What you need to do> An exact restatement of all the data is required, with the pictures left out.

Input data>

--*--

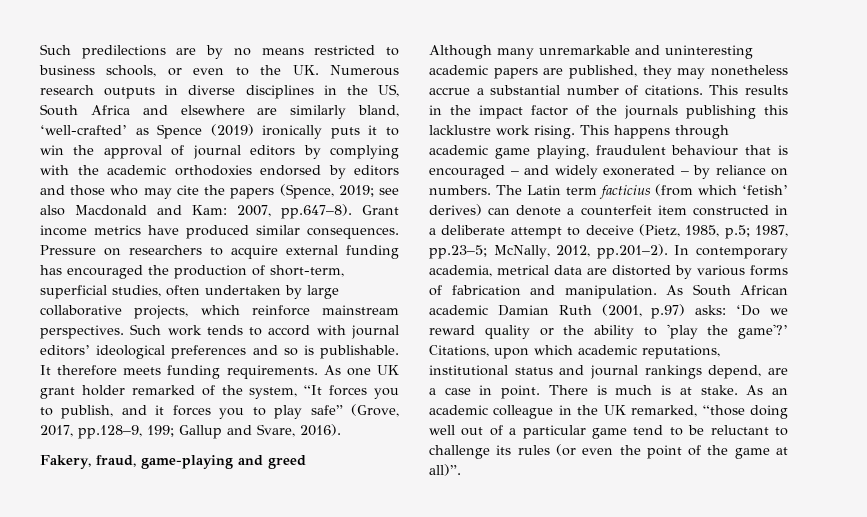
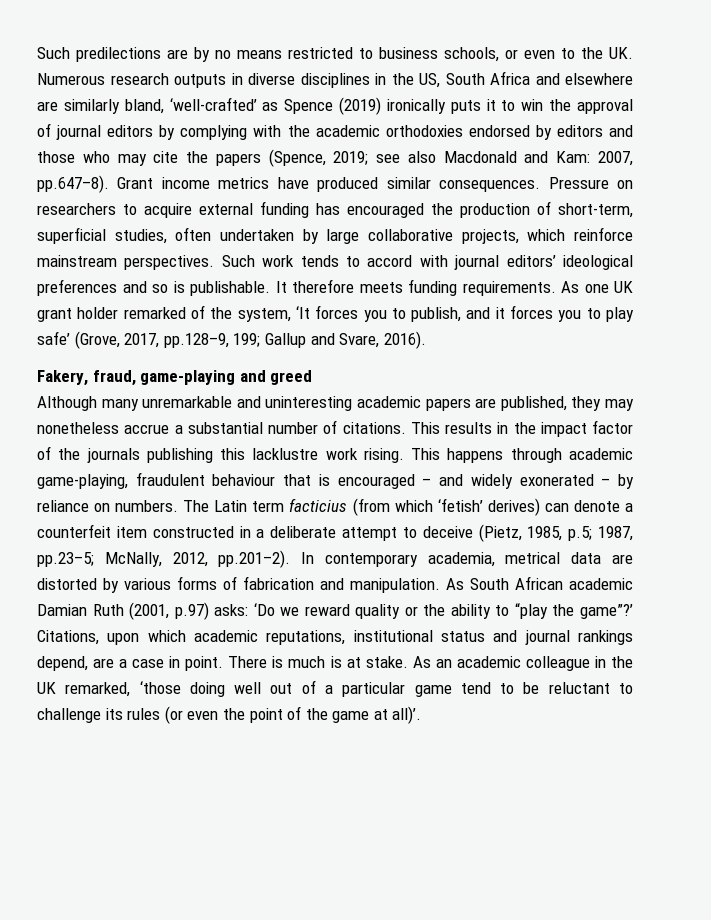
- As one UK grant holder remarked of the system, “It forces you to publish, and it forces you to play safe” (Grove, 2017, pp.128–9, 199; Gallup and Svare, 2016).
+ As one UK grant holder remarked of the system, ‘It forces you to publish, and it forces you to play safe’ (Grove, 2017, pp.128–9, 199; Gallup and Svare, 2016).
- This happens through academic game playing, fraudulent behaviour that is encouraged – and widely exonerated – by reliance on numbers.
+ This happens through academic game-playing, fraudulent behaviour that is encouraged – and widely exonerated – by reliance on numbers.
- As South African academic Damian Ruth (2001, p.97) asks: ‘Do we reward quality or the ability to 'play the game'?’
+ As South African academic Damian Ruth (2001, p.97) asks: ‘Do we reward quality or the ability to “play the game”?’
- As an academic colleague in the UK remarked, “those doing well out of a particular game tend to be reluctant to challenge its rules (or even the point of the game at all)”.
+ As an academic colleague in the UK remarked, ‘those doing well out of a particular game tend to be reluctant to challenge its rules (or even the point of the game at all)’.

--*--

Solution>
- As one UK grant holder remarked of the system, “It forces you to publish, and it forces you to play safe” (Grove, 2017, pp.128–9, 199; Gallup and Svare, 2016).
+ As one UK grant holder remarked of the system, ‘It forces you to publish, and it forces you to play safe’ (Grove, 2017, pp.128–9, 199; Gallup and Svare, 2016).
- This happens through academic game playing, fraudulent behaviour that is encouraged – and widely exonerated – by reliance on numbers.
+ This happens through academic game-playing, fraudulent behaviour that is encouraged – and widely exonerated – by reliance on numbers.
- As South African academic Damian Ruth (2001, p.97) asks: ‘Do we reward quality or the ability to 'play the game'?’
+ As South African academic Damian Ruth (2001, p.97) asks: ‘Do we reward quality or the ability to “play the game”?’
- As an academic colleague in the UK remarked, “those doing well out of a particular game tend to be reluctant to challenge its rules (or even the point of the game at all)”.
+ As an academic colleague in the UK remarked, ‘those doing well out of a particular game tend to be reluctant to challenge its rules (or even the point of the game at all)’.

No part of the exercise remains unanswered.